Se ha mencionado también que el establecimiento de los juicios por jurados “democratizaría” al Poder Judicial. Dicho tipo de proceso judicial está establecido desde 1853 en el artículo 24 de la Constitución y jamás ha sido cumplido, y es cierto que tal medida incrementaría la participación social en el dictado de las sentencias. No obstante, al respecto no deben alentarse falsas expectativas por una serie de motivos. En primer lugar el juicio por jurados no es aplicable a una gran cantidad de procesos que requieren un conocimiento técnico de la norma, que no puede exigirse a un jurado ajeno a la ciencia del derecho. Podrá determinar culpabilidad o inocencia frente a las probanzas de un proceso penal, pero no puede, bajo ningún concepto, determinar, por ejemplo, si determinada norma o acto jurídico se ajusta a las normas constitucionales.

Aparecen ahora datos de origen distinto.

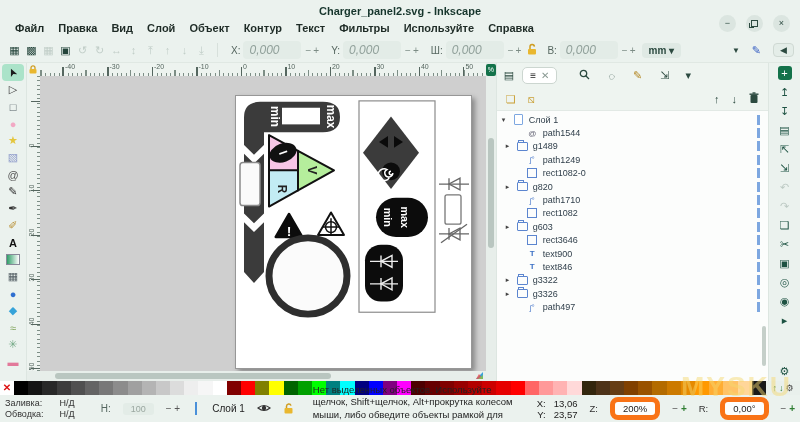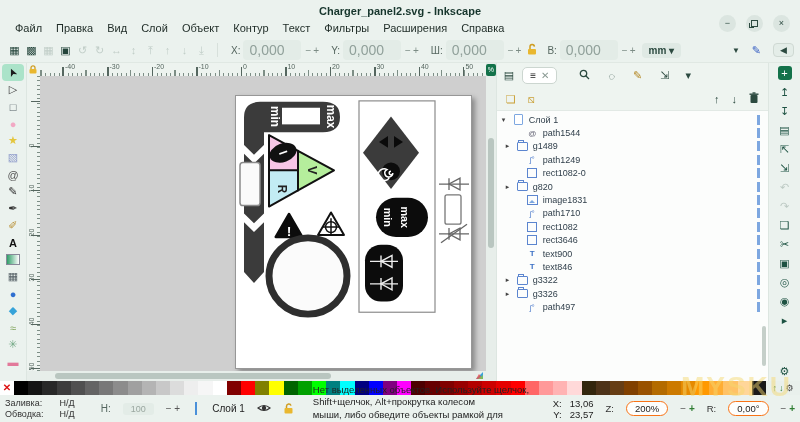--- a/index.html
+++ b/index.html
@@ -1,31 +1,31 @@
 <!DOCTYPE html>
 <html><head>
 <meta charset="utf-8">
 <style>
   html,body{margin:0;padding:0;background:#888;}
   .app{position:relative;width:800px;height:422px;background:#ebf2ee;font-family:"Liberation Sans",sans-serif;color:#1e2b26;overflow:hidden;-webkit-font-smoothing:antialiased;}
   
   .titlebar{height:17px;display:flex;justify-content:center;align-items:flex-end;font-size:11px;font-weight:bold;color:#16352c;}
   .menubar{height:21px;display:flex;align-items:center;padding:0 8px;gap:0;}
-  .menu-item{font-size:11px;padding:2px 7px;border-radius:4px;cursor:default;}
+  .menu-item{font-size:11px;padding:2px 7px;border-radius:4px;cursor:default;font-weight:bold;}
   .winbtns{position:absolute;top:15px;right:10px;display:flex;gap:10px;}
   .winbtn{width:17px;height:17px;border-radius:50%;background:#dbe5e0;color:#2c4a40;font-size:9px;line-height:17px;text-align:center;position:relative;}
   .restore-glyph{position:absolute;left:5px;top:5px;width:5px;height:5px;border:1px solid #2c4a40;}
   .restore-glyph:before{content:"";position:absolute;left:-3px;top:2px;width:4px;height:4px;border-left:1px solid #2c4a40;border-bottom:1px solid #2c4a40;}
   
   .toolbar{height:24px;display:flex;align-items:center;padding:0 6px;gap:3px;border-bottom:1px solid #e0e8e3;}
   .tbicon{width:17px;text-align:center;font-size:11px;color:#23443a;}
   .tbicon.state-disabled{color:#c0cdc7;}
   .tbsep{width:1px;height:14px;background:#d7e0db;margin:0 4px;}
   .fldlabel{font-size:10px;color:#55665f;margin-left:6px;}
-  .fldbox{background:#e3ece7;border-radius:4px;font-size:14px;color:#90a09a;padding:2px 6px;width:46px;}
+  .fldbox{background:#e3ece7;border-radius:4px;font-size:12px;color:#90a09a;padding:2px 6px;width:46px;font-style:italic;}
   .stepper{font-size:10px;color:#7c8c85;letter-spacing:2px;margin:0 1px;}
   .unitbox{background:#dfe9e4;border-radius:4px;font-size:10px;color:#2c4a40;padding:2px 7px;font-weight:bold;}
   .tb-right{margin-left:auto;display:flex;align-items:center;gap:12px;}
   .penicon{color:#3b62c4;font-size:11px;}
   .collapsebtn{border:1px solid #cfd9d3;border-radius:4px;background:#e4ede8;padding:1px 6px;font-size:9px;color:#2c4a40;}
   
   .main{display:flex;height:318px;}
   .toolbox{width:26px;border-right:1px solid #dde6e1;display:flex;flex-direction:column;align-items:center;padding-top:1px;}
   .tool{width:22px;height:17px;display:flex;align-items:center;justify-content:center;font-size:11px;border-radius:4px;}
   .tool.state-active{background:#abe3c9;}
@@ -104,21 +104,21 @@
   .statusbar{height:27px;display:flex;align-items:center;font-size:9px;padding:0 5px;gap:12px;background:#ebf2ee;}
   .fs-grid{display:grid;grid-template-columns:auto auto;column-gap:16px;row-gap:0px;line-height:11px;}
   .fs-grid .lab{color:#333;}
   .fs-grid .val{color:#333;}
   .opacity-box{background:#e3ece7;border-radius:3px;color:#9aa7a0;padding:1px 8px;font-size:9px;}
   .bluebar{width:2px;height:13px;background:#4a90d9;margin:0 3px;}
   .layername{font-size:10px;color:#222;}
   .statmsg{flex:1;line-height:1.3;color:#222;padding-left:6px;font-size:9.5px;}
   .xyblock{display:grid;grid-template-columns:auto auto;column-gap:8px;line-height:11px;text-align:right;color:#222;font-size:9.5px;}
   .zlab{color:#333;font-size:9.5px;}
-  .zbox{background:#fdfefd;border:1px solid #f97316;border-radius:8px;padding:1px 8px;color:#222;font-size:9.5px;}
+  .zbox{background:#fdfefd;border:5px solid #f97316;border-radius:8px;padding:1px 8px;color:#222;font-size:9.5px;}
   .pm{font-size:10px;color:#555;}
   .pm .plus{color:#2e7d32;font-weight:bold;}
   .watermark{position:absolute;right:8px;bottom:19px;font-size:28px;font-weight:bold;color:rgba(244,216,110,.48);letter-spacing:2px;pointer-events:none;}
 </style>
 </head>
 <body>
 
 <div class="app">
 
   <div class="titlebar">
@@ -136,21 +136,21 @@
   <div class="menubar">
 
   <span class="menu-item">Файл</span>
       <span class="menu-item">Правка</span>
       <span class="menu-item">Вид</span>
       <span class="menu-item">Слой</span>
       <span class="menu-item">Объект</span>
       <span class="menu-item">Контур</span>
       <span class="menu-item">Текст</span>
       <span class="menu-item">Фильтры</span>
-      <span class="menu-item">Расширения</span>
+      <span class="menu-item">Используйте</span>
       <span class="menu-item">Справка</span>
     </div>
 
   <div class="toolbar">
     <span style="display:flex;align-items:center;">
 
     <span class="tbicon name-select-all-button"><span>▦</span></span>
         <span class="tbicon name-select-all-layers-button"><span>▩</span></span>
         <span class="tbicon name-deselect-button state-disabled"><span>▦</span></span>
         <span class="tbicon name-selection-frame-button"><span>▣</span></span>
@@ -461,30 +461,20 @@
             <span class="exp"></span>
             <span class="ticon">
 
               <span class="ti ti-group"></span>
 
             </span>
             <span class="tlabel">g820</span>
             <span class="tagbar"></span>
           </div>
 
-          <div class="trow icon-image level-1">
-            <span class="exp"></span>
-            <span class="ticon">
-
-              <span class="ti ti-image"></span>
-
-            </span>
-            <span class="tlabel">image1831</span>
-            <span class="tagbar"></span>
-          </div>
 
           <div class="trow icon-path level-1">
             <span class="exp"></span>
             <span class="ticon">
 
               <span class="ti ti-path">ʃ°</span>
 
             </span>
             <span class="tlabel">path1710</span>
             <span class="tagbar"></span>
@@ -494,20 +484,30 @@
             <span class="exp"></span>
             <span class="ticon">
 
               <span class="ti ti-rect"></span>
 
             </span>
             <span class="tlabel">rect1082</span>
             <span class="tagbar"></span>
           </div>
 
+          <div class="trow icon-group expander-closed level-1">
+            <span class="exp"></span>
+            <span class="ticon">
+
+              <span class="ti ti-group"></span>
+
+            </span>
+            <span class="tlabel">g603</span>
+            <span class="tagbar"></span>
+          </div>
 
 
 
           <div class="trow icon-rect level-1">
             <span class="exp"></span>
             <span class="ticon">
 
               <span class="ti ti-rect"></span>
 
             </span>

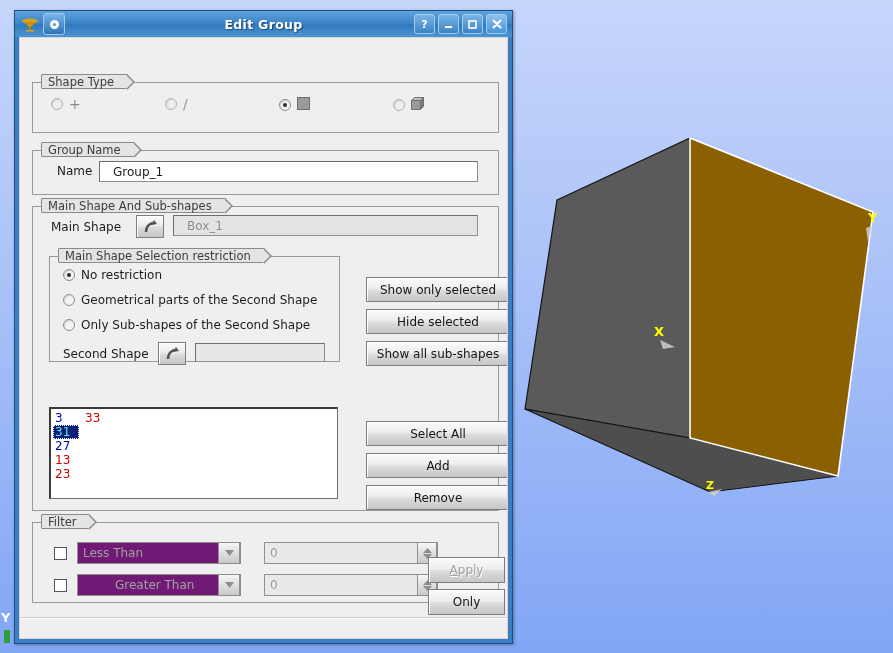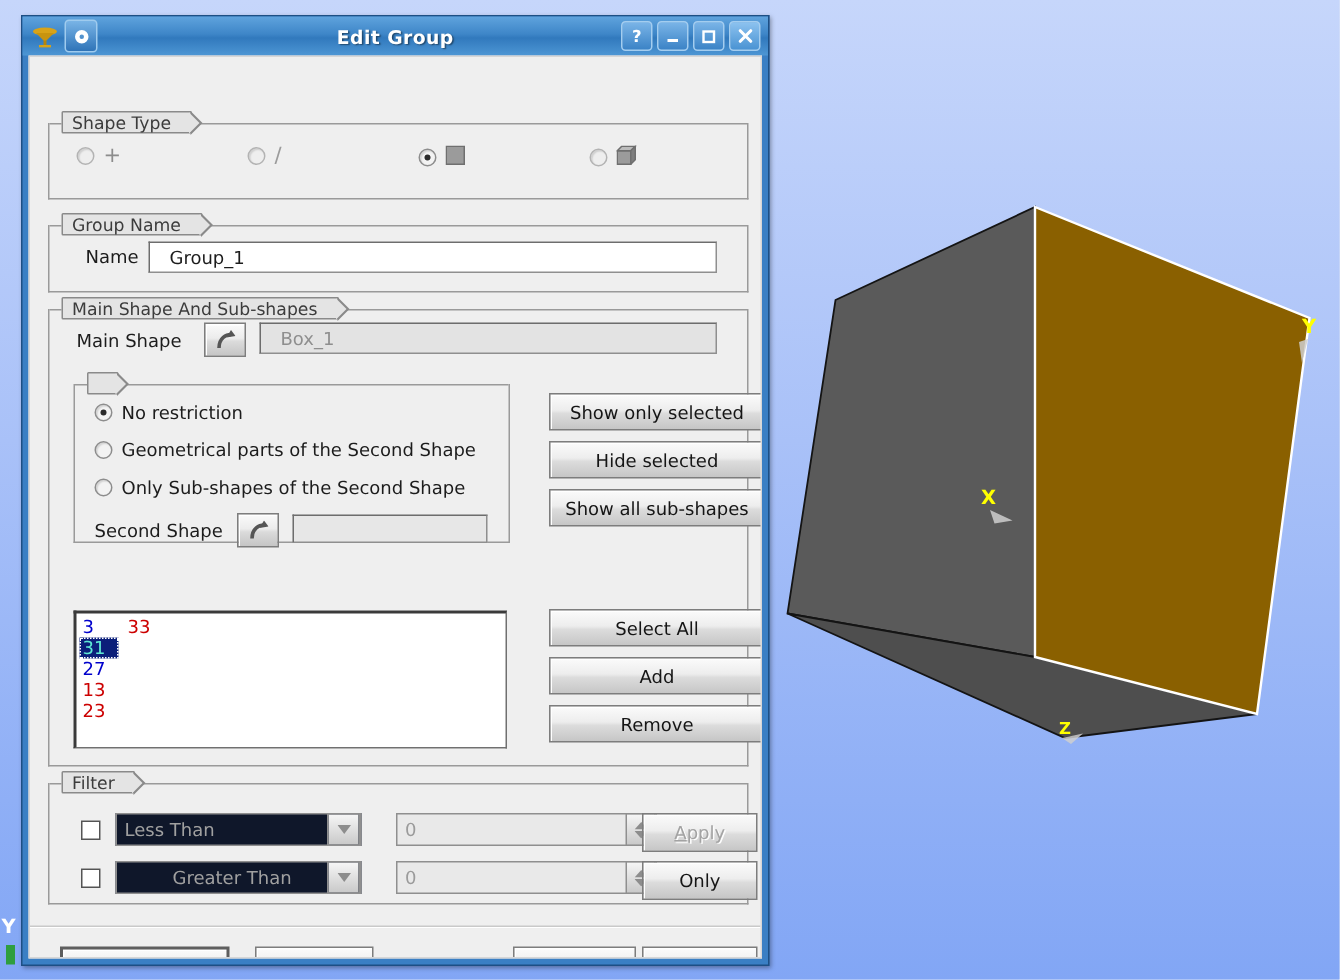--- a/index.html
+++ b/index.html
@@ -68,29 +68,29 @@
     background:#ffffff;flex:none;}
   .inp{box-sizing:border-box;height:20px;background:#ffffff;
     border:1px solid #8f8f8f;border-top-color:#6d6d6d;border-left-color:#6d6d6d;
     font-size:12px;color:#1c1c1c;display:flex;align-items:center;padding:0 13px;
     font-family:"DejaVu Sans","Liberation Sans",sans-serif;}
   .inp.ro{background:#e3e3e3;color:#8e8e8e;}
   .inp.empty{background:#e7e7e7;}
   .btn{box-sizing:border-box;display:flex;align-items:center;justify-content:center;
     background:linear-gradient(180deg,#fbfbfb 0%,#ededed 45%,#dcdcdc 55%,#c6c6c6 100%);
     border:1px solid #7d7d7d;color:#151515;font-size:12px;white-space:nowrap;cursor:default;
-    box-shadow:inset 1px 1px 0 #ffffff;}
+    box-shadow:inset 1px 1px 0 #ffffff;margin-top:15px;}
   .btn.dis{color:#a3a3a3;text-shadow:1px 1px 0 #fdfdfd;}
   .btn.def{border:2px solid #5e5e5e;}
   .btn .mn{text-decoration:underline;}
   .iconbtn{box-sizing:border-box;width:28px;height:23px;display:flex;align-items:center;justify-content:center;
     background:linear-gradient(180deg,#fafafa 0%,#ececec 45%,#dbdbdb 55%,#c5c5c5 100%);
     border:1px solid #7d7d7d;cursor:default;box-shadow:inset 1px 1px 0 #fff;}
   .combo{box-sizing:border-box;height:22px;display:flex;align-items:center;
-    border:1px solid #8f8f8f;background:#0f172a;font-size:12px;color:#a0a0a0;}
+    border:1px solid #8f8f8f;background:#701a75;font-size:12px;color:#a0a0a0;}
   .combo .txt{flex:1;padding:0 5px;white-space:nowrap;overflow:hidden;}
   .combo .arw{width:20px;height:20px;margin-right:0px;flex:none;
     background:linear-gradient(180deg,#f6f6f6,#c9c9c9);
     border:1px solid #8f8f8f;display:flex;align-items:center;justify-content:center;}
   .spin{box-sizing:border-box;height:22px;display:flex;align-items:center;
     border:1px solid #8f8f8f;background:#e9e9e9;font-size:12px;color:#9b9b9b;}
   .spin .txt{flex:1;padding:0 5px;}
   .spin .updn{width:18px;height:20px;flex:none;display:flex;flex-direction:column;
     align-items:center;justify-content:center;gap:1px;
     background:linear-gradient(180deg,#f6f6f6,#c9c9c9);border:1px solid #8f8f8f;}
@@ -230,20 +230,21 @@
           <path d="M3 12 C3 5, 8 3, 11 3" stroke="#555" stroke-width="2.4" fill="none"></path>
           <polygon points="11,0 14,4 8,5" fill="#555"></polygon>
         </svg>
       </span>
       <div class="inp ro" style="position:absolute;left:140px;top:9px;width:305px;height:21px;">Box_1</div>
 
       <div class="gb" style="left:16px;top:50px;width:289px;height:105px;">
         <div class="gb-top"></div>
         <div class="gb-title">
           <span class="tag"></span>
+            <span>Main Shape Selection restriction</span>
         </div>
         <div class="radio" style="position:absolute;left:13px;top:12px;">
           <span class="rdot on"></span>
           <span>No restriction</span>
         </div>
         <div class="radio" style="position:absolute;left:13px;top:37px;">
           <span class="rdot"></span>
           <span>Geometrical parts of the Second Shape</span>
         </div>
         <div class="radio" style="position:absolute;left:13px;top:62px;">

En segundo lugar, los jurados actúan siempre en primera instancia. Una resolución de un juicio por jurados, apelada por el condenado, necesariamente pasa por la revisión de un tribunal superior donde los jurados no juegan ningún rol. Del mismo modo si la causa llega luego a la Corte. Por ello alimentar expectativas desmesuradas en términos de “democratización” relacionada con el juicio por jurados es nocivo para el ciudadano que debe ser informado correctamente.
Por fin, cabe decir que el Poder Judicial está sometido a un similar control interpoderes que los otros dos del Estado. Sus integrantes son removibles por juicio político como un Presidente de la Nación o un legislador; el Consejo de la Magistratura tiene potestades sancionatorias, al igual que los tribunales superiores; es decir, el juego de pesos y contrapesos que la Constitución impone para validar las decisiones de cada uno de los poderes del Estado y la subsistencia en sus cargos de los funcionarios, está intacto; y su funcionamiento pleno depende más de las calidades de los hombres que ejercen esos cargos que del propio sistema.